"It's pretty strange to put something like that out with such little information right before an election," Clinton told supporters in Daytona Beach, Florida, where the crowd booed at the mention of Comey's letter. "In fact, it's not just strange, it's unprecedented and it's deeply troubling because voters deserve to get full and complete facts."
Clinton called on Comey to swiftly release more information, saying he must "explain everything right away, put it all right on the table."
Clinton also swiped at Republican rival Donald Trump, saying he's "doing his best to confuse, mislead and discourage the American people" over the issue.
"Of course, Donald Trump is already making up lies about this," Clinton said.
The Democratic nominee's comments here marked an escalation in the Clinton campaign's full-out war against Comey in the final 10 days of the election.
Earlier in the day, just hours after Comey made the stunning announcement on Friday that the FBI is examining newly unveiled emails that appear to be "pertinent" to the now-closed investigation into Clinton's private server, top campaign officials unleashed a blistering attack on the FBI director, accusing him of being irresponsibly "light on facts" and "heavy on innuendo."
On a conference call with reporters, Clinton campaign chairman John Podesta accused Comey of failing to be "forthcoming with the facts." Podesta blasted both the timing and contents of the letter Comey sent to congressional leaders on Friday, summing the director's actions as "providing selective information."
Campaign manager Robby Mook echoed Podesta's call for more information from Comey and suggested that the FBI has now waded into political territory.
"The Justice Department's longstanding practice is: Don't do anything seen as trying to influence an election," Mook said. "It's completely unfair to Secretary Clinton and it's really unfair to the voters."
'Hillary's not going to be distracted'
The sharp criticism marked an extraordinary rebuke of the head of an agency historically known for its political independence. And it guarantees that Comey -- already a polarizing presence for his role in probing Clinton's email use as secretary of state -- will be a central political figure in the election's final days.
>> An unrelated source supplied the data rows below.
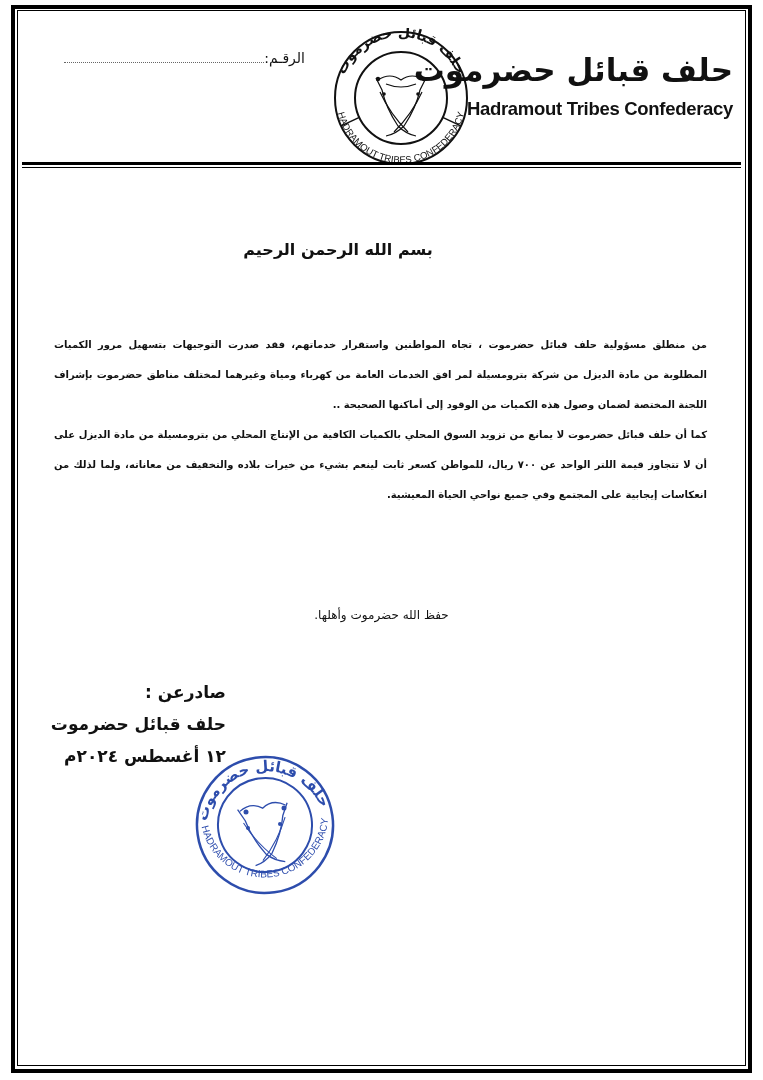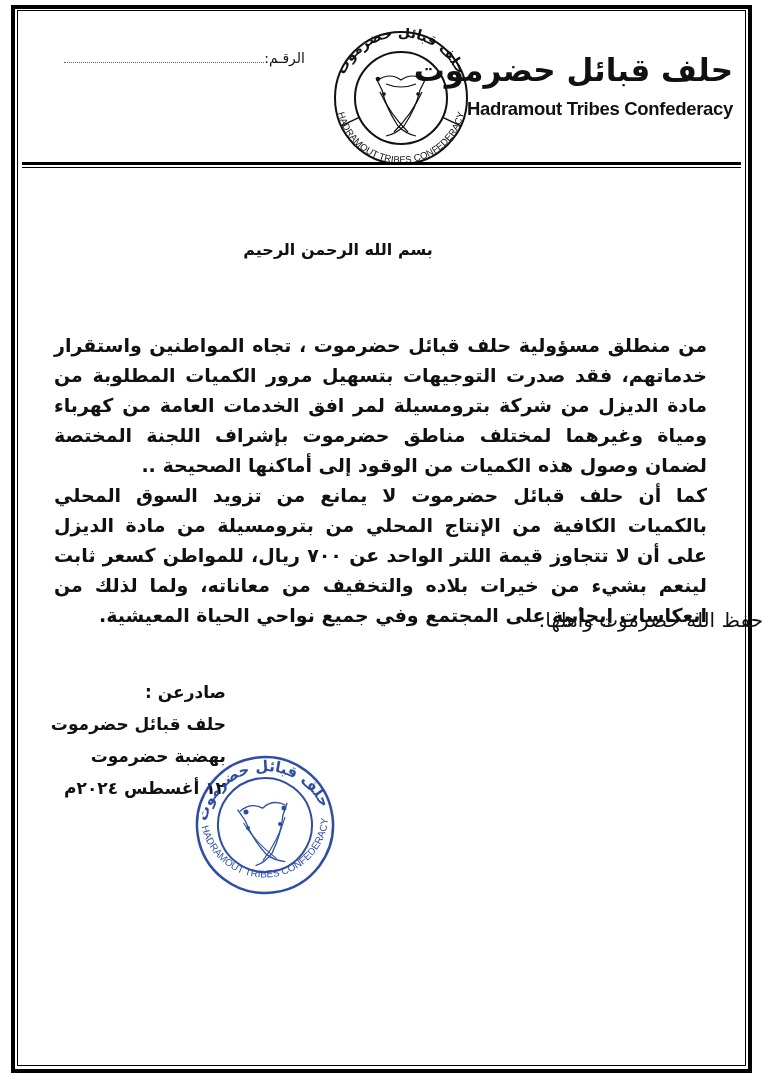"من منطلق مسؤولية حلف قبائل" .body-text { font-size: 19px -> 10px }
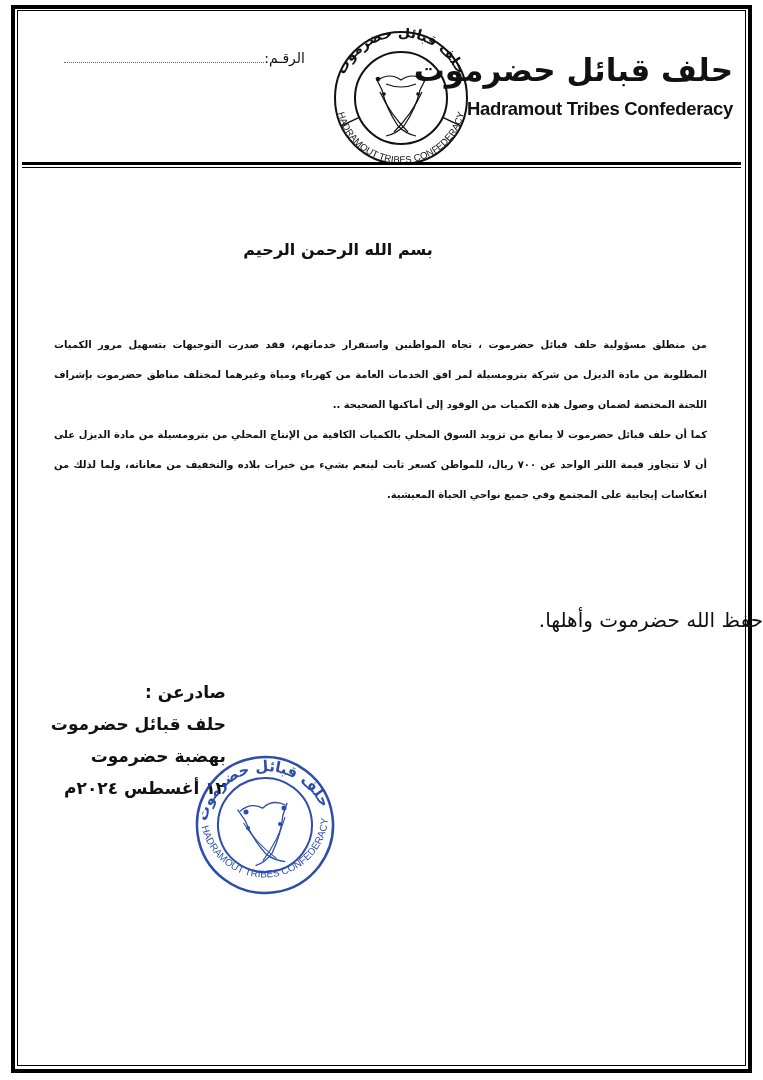"حفظ الله حضرموت وأهلها." .closing { font-size: 20px -> 12px; text-align: none -> center }
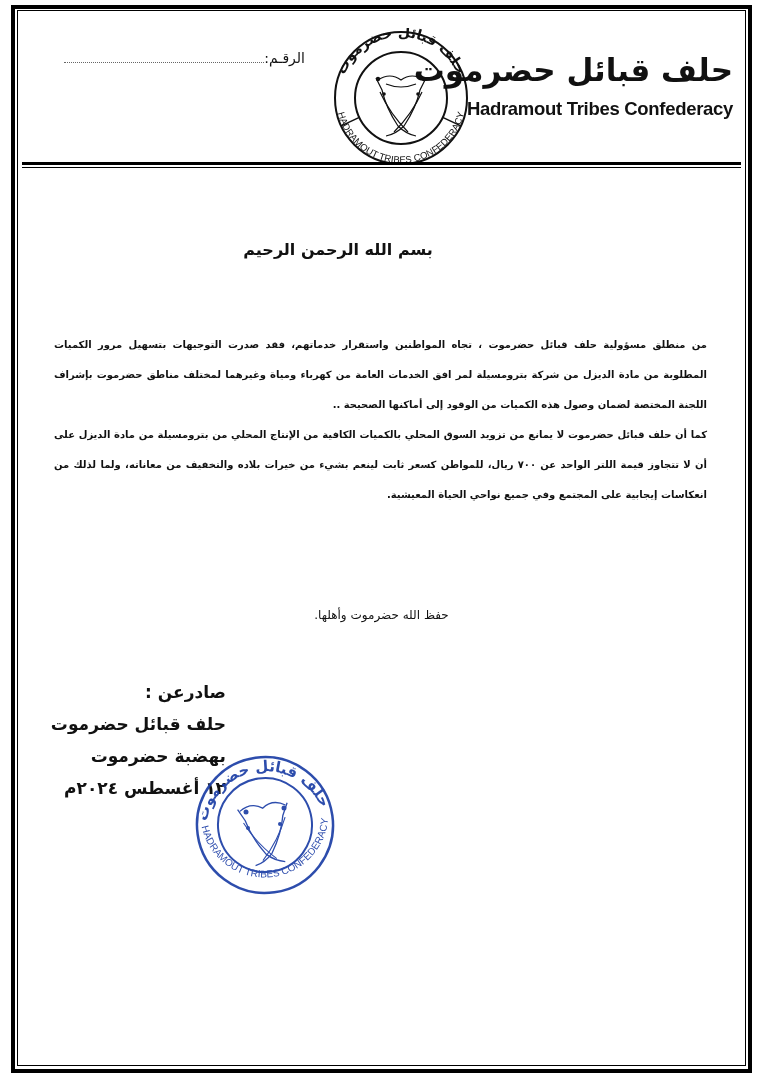"بهضبة حضرموت" div { html: <div>بهضبة حضرموت</div> -> none }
As Clinton prepared to fly to Florida for a two-day swing through the battleground state, Podesta was defiant: "We're not going to be distracted and Hillary's not going to be distracted in the final days of this election over nothing."
Both Podesta and Mook emphasized the possibility that the emails that the FBI is now examining -- uncovered as part of the bureau's investigation into Clinton aide Huma Abedin's estranged husband, Anthony Weiner -- may not reveal new information.
"Reports indicate that many of these emails are likely to be duplicates," Podesta said. "It's in fact entirely possible all the emails in question are just that -- duplicates."
Donald Trump continued to trumpet the news at a campaign stop in Golden, Colorado, Saturday afternoon, wondering if Clinton would keep Abedin as an adviser.
"Huma's been a problem," Trump said. "I wonder if Huma's going to stay there. I hope they haven't given Huma immunity because it seemed that everybody that walked down the sidewalk got immunity. She knows the real story. She knows what's going on."
Abedin, one of Clinton's closest confidantes, regularly travels with Clinton and was with the candidate on Friday when the FBI news broke. However, Abedin was notably absent on Saturday as Clinton traveled to Florida.
Comey was sworn in as FBI director in 2013 for a 10-year term. That means if Clinton were to win in November, Comey would serve under her administration unless she chose to remove him.
A Clinton aide later said Saturday that Clinton took the FBI news "like a champ." The aide added that Clinton and her top aides were well aware that the last two weeks of the campaign would not be entirely smooth and that Clinton's reaction reflected that.
"She is in a good state of mind," the aide added.
The new attacks on Comey are a sudden turn for Clinton's campaign, which sang the FBI director's praises for his initial findings in the Clinton email case.
Clinton aides, in conversations with reporters and in statements, highlighted the fact that Comey was a Republican known for his fierce independence, touting him -- and his investigators -- as career professionals. Surrogates were told to highlight Comey's testimony to Congress and note his political affiliation and track record.
In an interview on CNN's "Situation Room" in July, Clinton press secretary Brian Fallon went after Republicans for criticizing Comey after the FBI concluded it would not press criminal charges against Clinton.
"It seems they were disappointed with the outcome of the FBI investigation so they decided to put the director in a hot seat and second-guess his decision," Fallon said at the time. "I think it is a bad look for House Republicans to be second-guessing a career prosecutor who is a registered Republican, No. 2 official at the Justice Department under George Bush and was even deputy council on the committee investigating the Clintons in the 1990s."
Ironically, the Clinton campaign now finds itself voicing similar concerns as some Republicans when it comes to the FBI's handling of emails uncovered in its Weiner investigation.
Former House Speaker Newt Gingrich, an outspoken Trump supporter, wrote on Twitter Saturday: "If there are really more than 10,000 emails in the weiner-Abedin computer the FBI should release all Monday. Americans have a right to know," he wrote.
Gingrich added: "We should not be forced to vote with ten thousand or more emails still hidden by the FBI. John Podesta and Hillary Clinton are right."